Your child’s vision helps them learn, play, and interact with others, but eye conditions can affect their eye health. One of these conditions is amblyopia, also known as a lazy eye. Many people assume amblyopia can’t be treated, but this may not be the case.
While amblyopia can be corrected, the effectiveness of treatment depends on when it begins.
What Is Amblyopia?
Amblyopia occurs when one eye cannot see as effectively as the other. This condition is more than a vision problem—wearing glasses won’t help the eye see better.
Amblyopia usually develops in childhood, and your child may experience several symptoms. Your child may not notice any issues themselves because their brain favors their dominant eye, so watch for signs of this condition.
If they have amblyopia, your child may:
- Struggle with depth perception
- Tilt their head to see
- Have trouble with reading or writing
- Squint or shut one eye to see
How Does Amblyopia Affect Your Child’s Vision?
It’s a common misconception, but an eye with amblyopia can still see—the image is weak. The brain uses images from the eye with stronger vision, eventually relying on this eye and ignoring the other.
Vision becomes weaker in this eye because it isn’t used. Without proper treatment, the brain doesn’t use each eye equally, worsening vision.
What Causes Amblyopia?
Amblyopia occurs when something obstructs vision in the eye during development, causing the brain to ignore images from that eye. It’s common for this condition to occur when one eye needs more vision correction than the other.
Amblyopia isn’t a preventable condition because it typically develops early in childhood. However, your eye doctor can diagnose this condition as early as possible during a comprehensive eye exam. You can help protect your child’s vision by taking them for regular eye exams as they grow.

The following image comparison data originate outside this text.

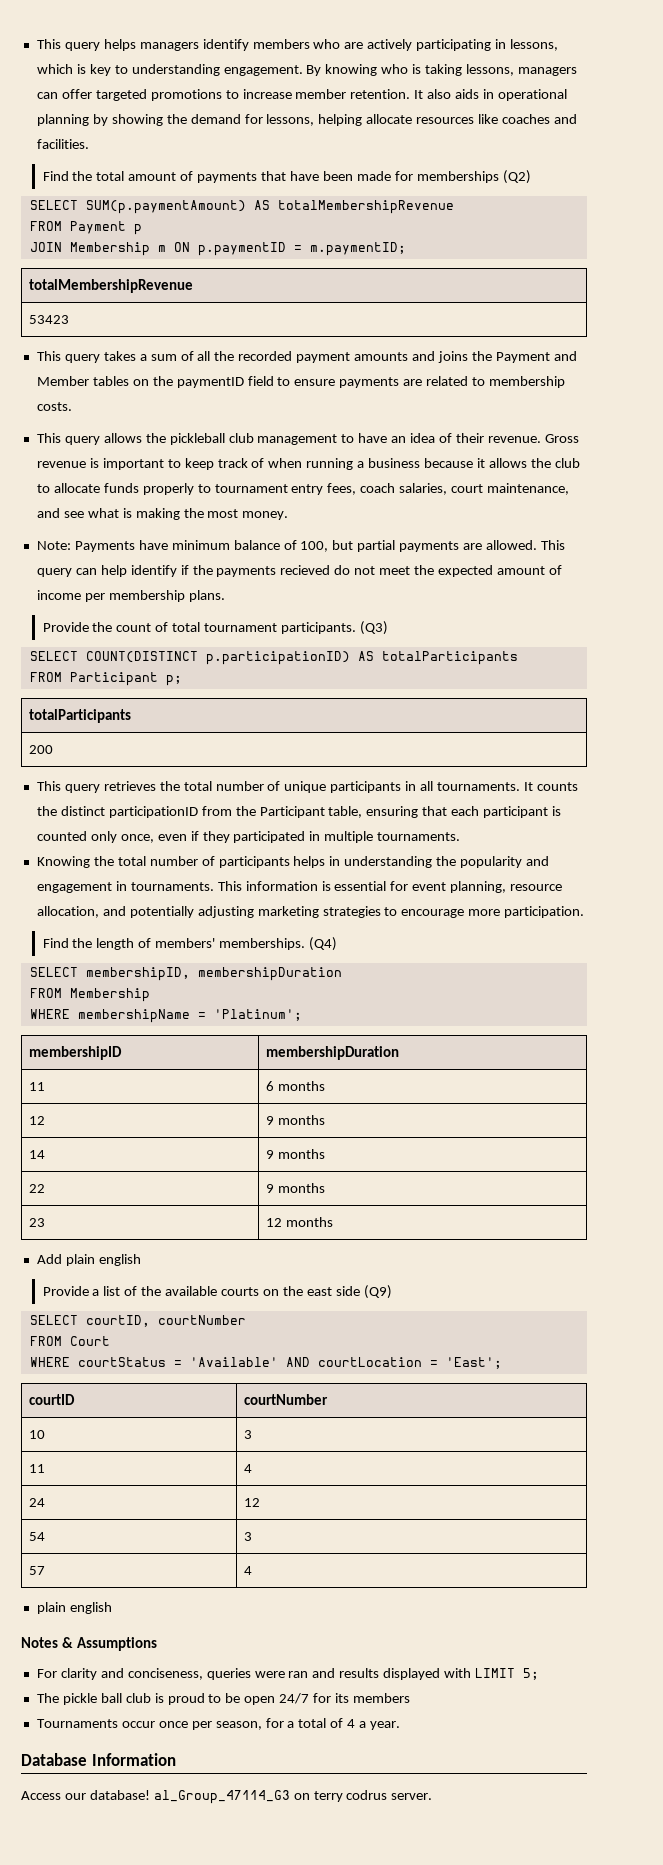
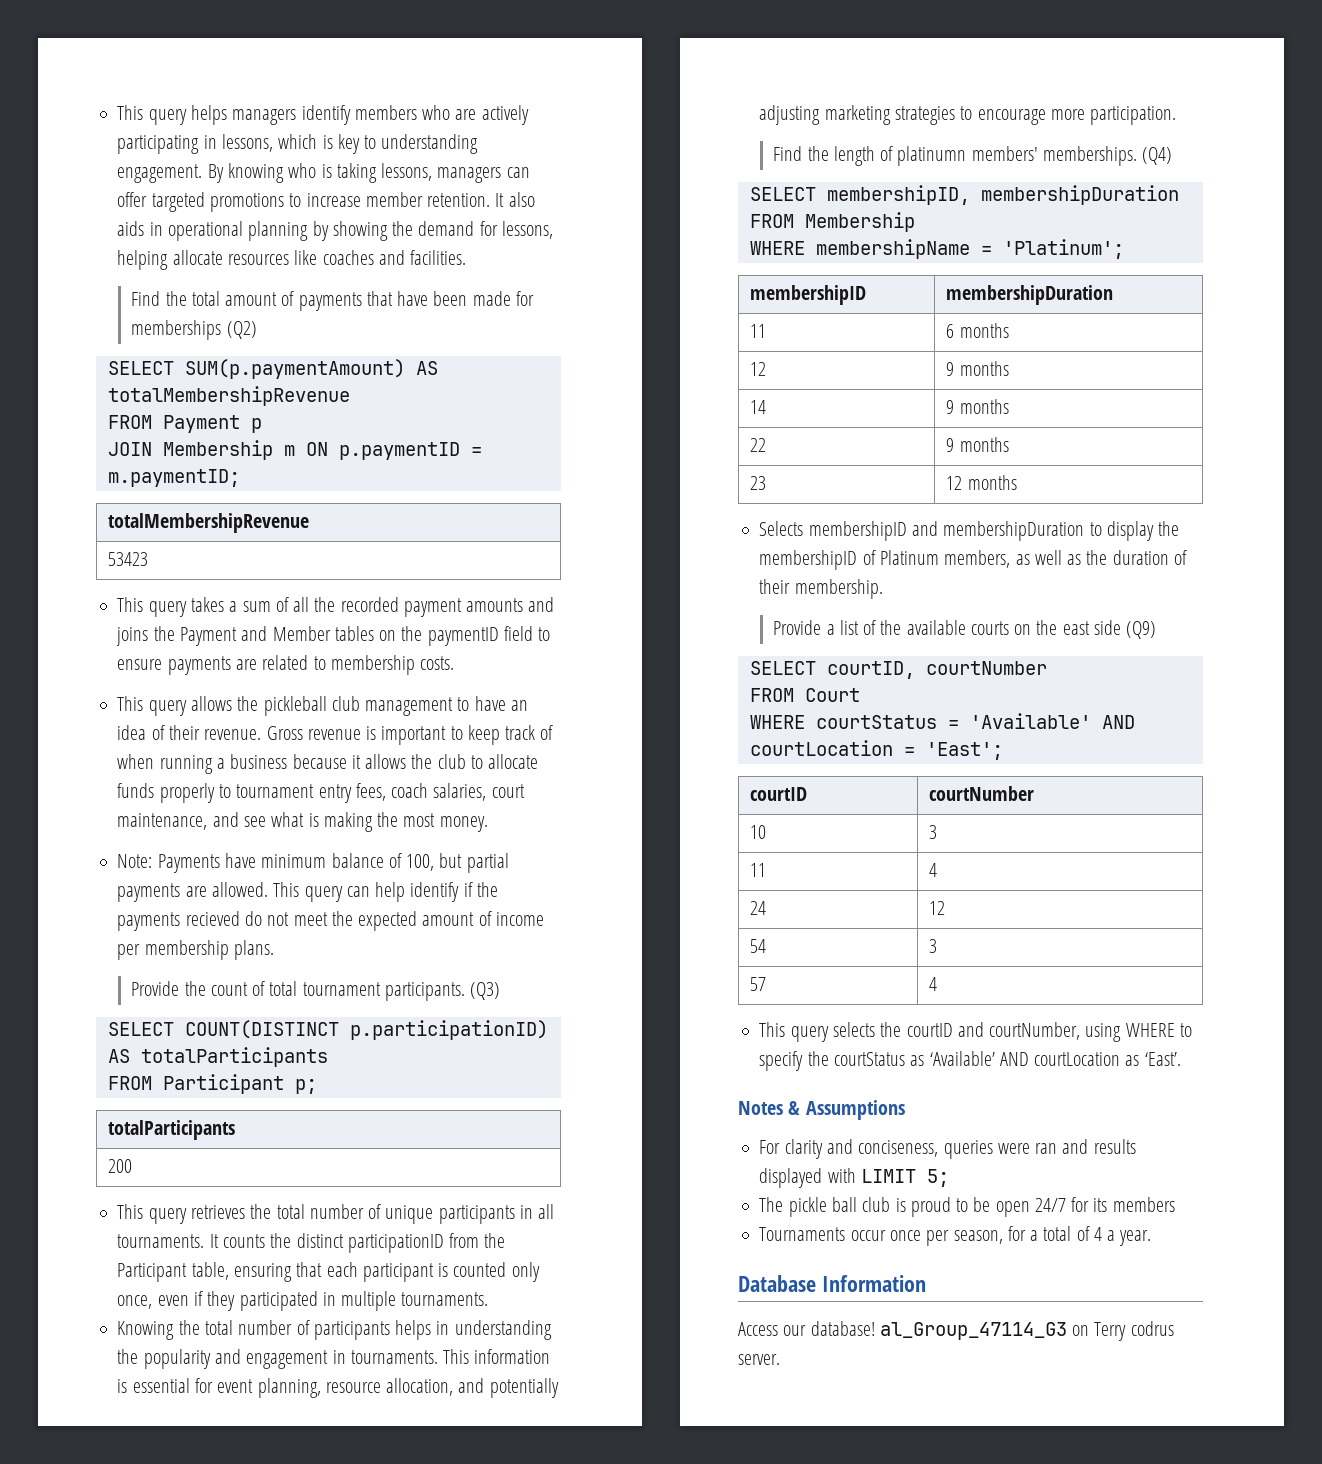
- Find the length of members' memberships.
+ Find the length of platinumn members' memberships.
- Add plain english
+ Selects membershipID and membershipDuration to display the membershipID of Platinum members, as well as the duration of their membership.
  57 | 4
- plain english
+ This query selects the courtID and courtNumber, using WHERE to specify the courtStatus as ‘Available’ AND courtLocation as ‘East’.
- Access our database! al_Group_47114_G3 on terry codrus server.
+ Access our database! al_Group_47114_G3 on Terry codrus server.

Can Amblyopia Be Corrected?
Amblyopia is treatable, but its effectiveness can depend on age. Amblyopia typically emerges in childhood, and this is when it’s best to address this condition.
Treatment for amblyopia is most effective in children under 5 years old. The connection between the eyes and the brain is still developing, so it’s easier to improve vision. These connections are formed after age 5, making it harder to improve vision.
Amblyopia is still treatable at any age—it’s just harder to improve the connection between the eyes and the brain. Approximately 50% of children 7–17 react well to treatment. Your eye doctor can always recommend the best treatment for your child.
How Can You Treat Amblyopia?
When treating amblyopia, your eye doctor can either treat the underlying problem or improve the vision of the weaker eye.
Depending on your child’s needs, your eye doctor may recommend an eye patch, atropine eye drops, or vision therapy.
Eye Patches & Atropine Eye Drops
Eye patches and atropine eye drops have the same goal, forcing the weaker eye to work.
Eye patches do this by covering the eye the brain relies on for vision. Blocking vision from this eye forces the brain to use the weaker eye, improving vision. Depending on your eye doctor’s recommendation, your child may wear an eye patch for several hours every day.
Atropine eye drops are specialized drops used to treat certain eye conditions or dilate your pupils during an eye exam. During amblyopia treatment, these eye drops block vision in the stronger eye, forcing the brain to use the weaker eye.
Vision therapy is a way to treat amblyopia using specialized exercises. A vision therapy program betters the connection between the eyes and the brain. This connection helps the eyes work together more effectively, improving vision.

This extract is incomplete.